Just hours before the meeting — where Putin showed up an hour late, par for the course for his sit-downs with foreign leaders — Trump fired off a tweet in which he blamed U.S. “foolishness and stupidity” for the strained relations between the two countries — not Russia’s 2014 annexation of the Crimean peninsula from Ukraine; its ongoing support of armed rebels in Eastern Ukraine to destabilize that region; the Russian government’s assassination of a Russian-United Kingdom double agent and his daughter in England; Putin’s backing of Syrian President Bashar al-Assad, who is accused of committing war crimes against his own people in the civil war there; and the jailing and assassination of political dissidents and journalists at home and abroad.

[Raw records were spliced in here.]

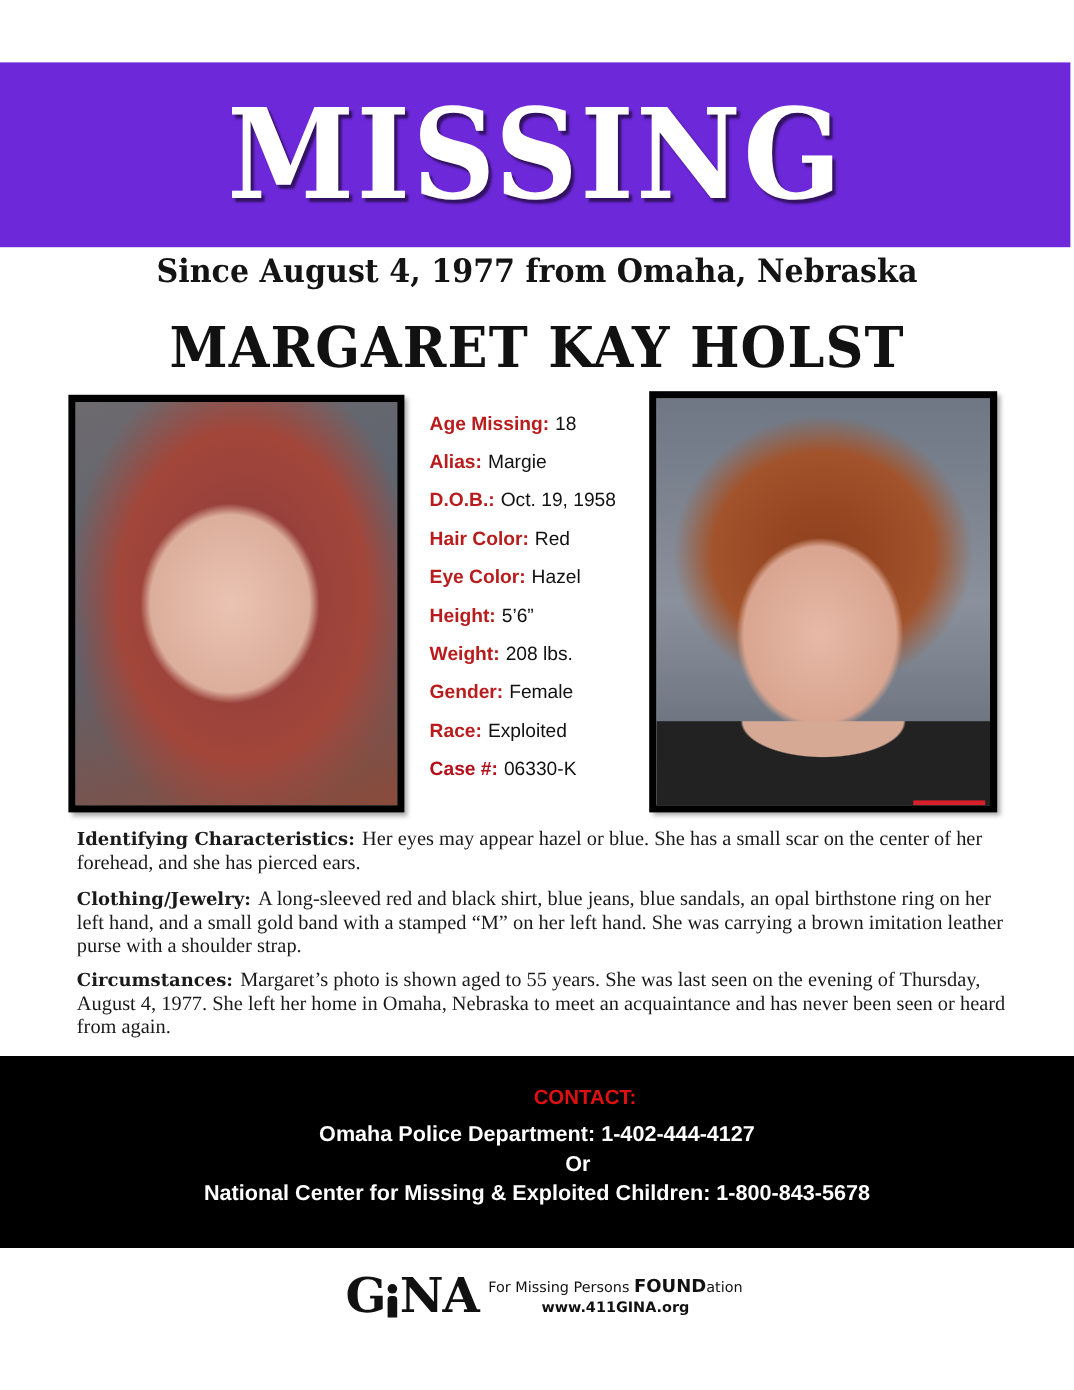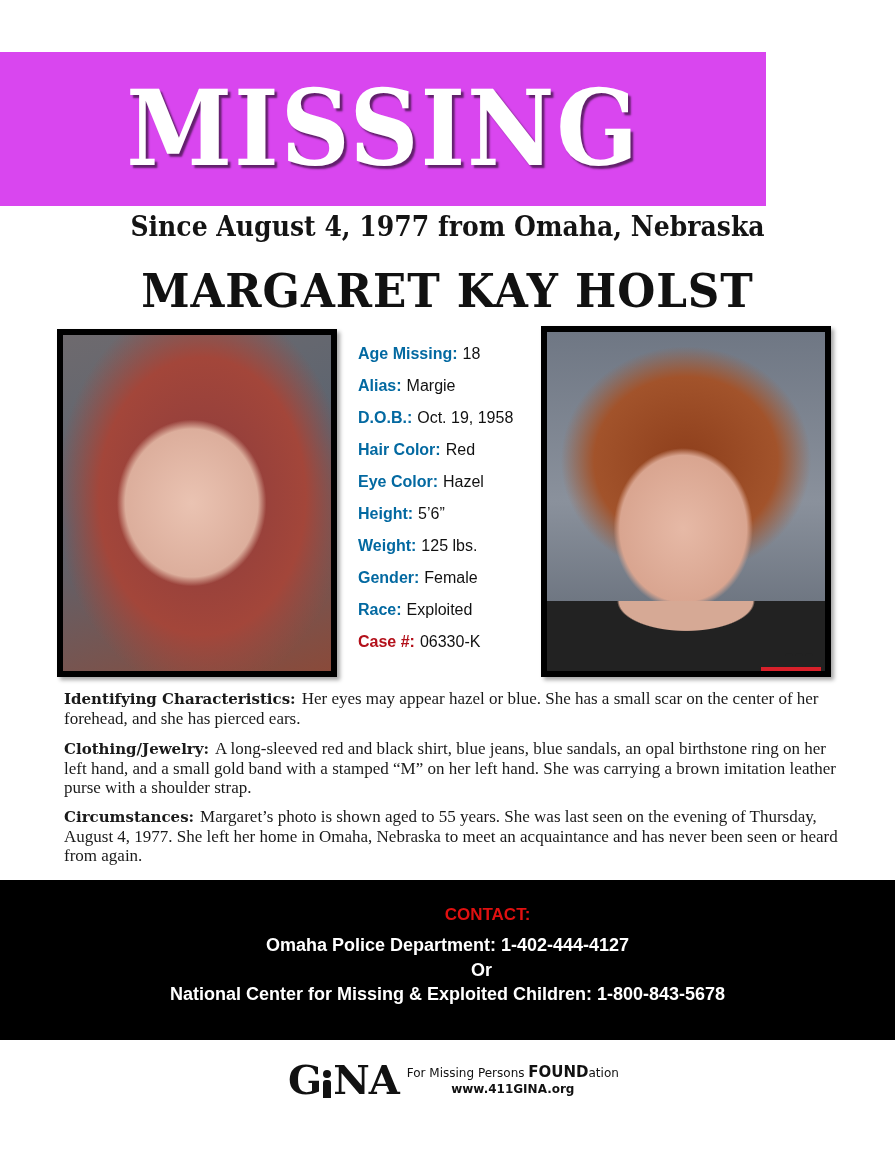"MISSING" .banner { background: #d946ef -> #6d28d9; width: 766px -> 892px }
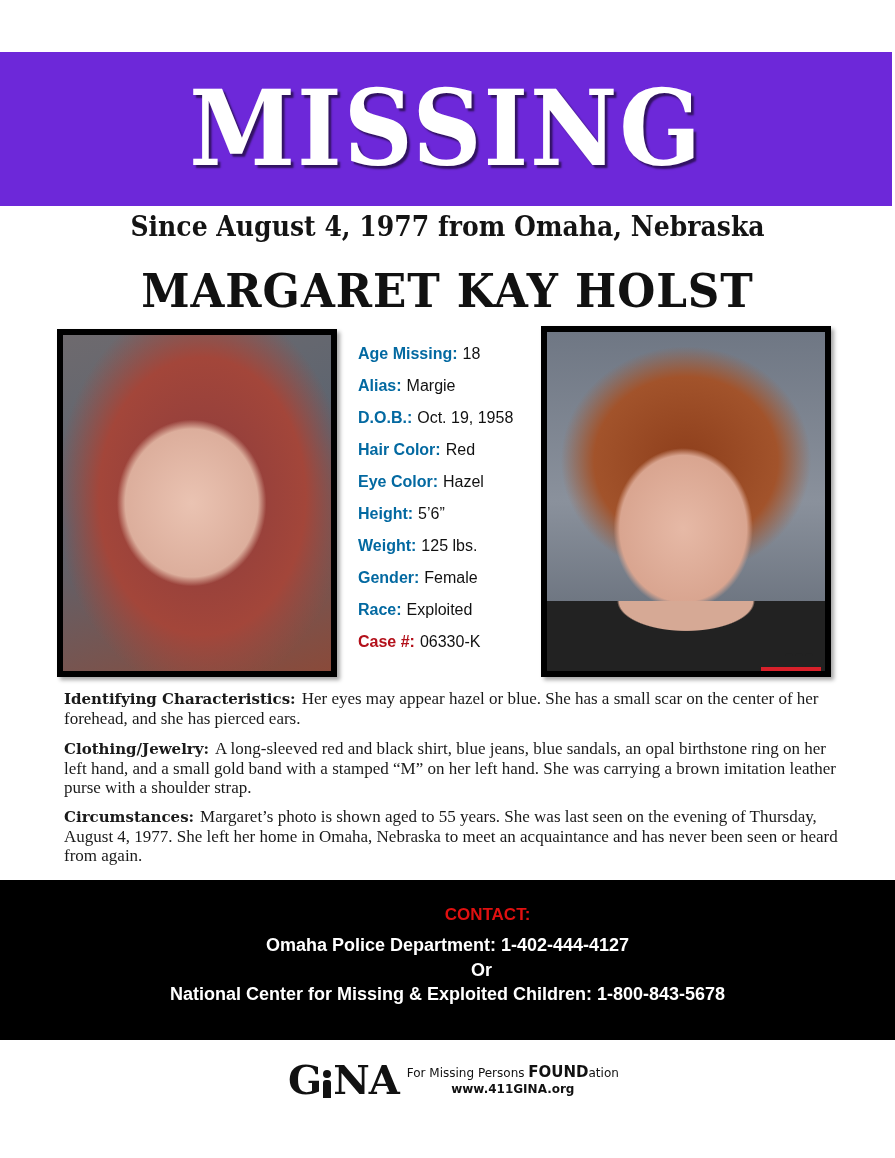"Age Missing:" .fact .k { color: #0369a1 -> #b91c1c }
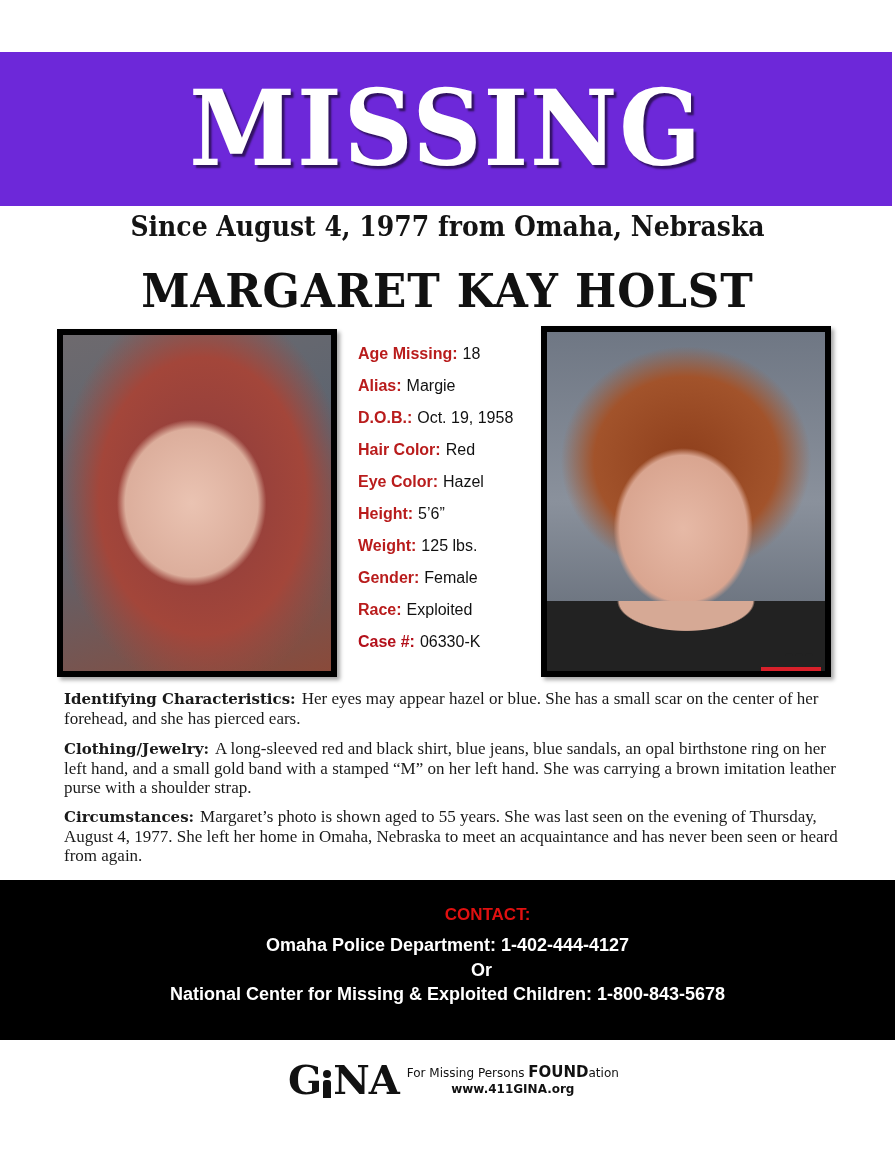"125 lbs." span.v { text: 125 -> 208 }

“Our relationship with Russia has NEVER been worse thanks to many years of U.S. foolishness and stupidity and now, the Rigged Witch Hunt!” the president said.

The Russian Ministry of Foreign Affairs, which, along with its historical antecedents in the Soviet Union, has been at odds with the United States on the reasons behind U.S.-Russian animus for roughly a century, retweeted Trump, commenting, “We agree.”

That exchange drew heavy criticism from Democrats in the House and the Senate as the summit between Putin and Trump unfolded across the Atlantic.

No House Republicans have commented yet on the summit or Trump’s tweet this morning.

The president has “drawn us closer to Russia,” California Rep. Eric Swalwell tweeted Monday morning.

New York Rep. Gregory Meeks said the Trump administration is a “propaganda arm for the Kremlin.”

Texas Rep. Sheila Jackson Lee chose a more pithy response to Trump’s tweet.

On the Senate side, Trump’s morning tweet — and the Russian foreign ministry’s reaction to it — stole the show as lawmakers awaited more news from the meeting in Helsinki.

Democrats went on the offensive.

Virginia Sen. Mark Warner, vice-chairman of the Senate Intelligence Committee, referenced Russia’s elections interference as he chided Trump for his pro-Russia assessment of U.S.-Russian relations.

Oregon Sen. Jeff Merkley listed counterpoints to the president’s assessment that “U.S. foolishness” and the investigations into Russia’s 2016 elections interference were the caused of strained relations between the two nations.

Trump and Putin will continue meeting along with different advisers throughout the day.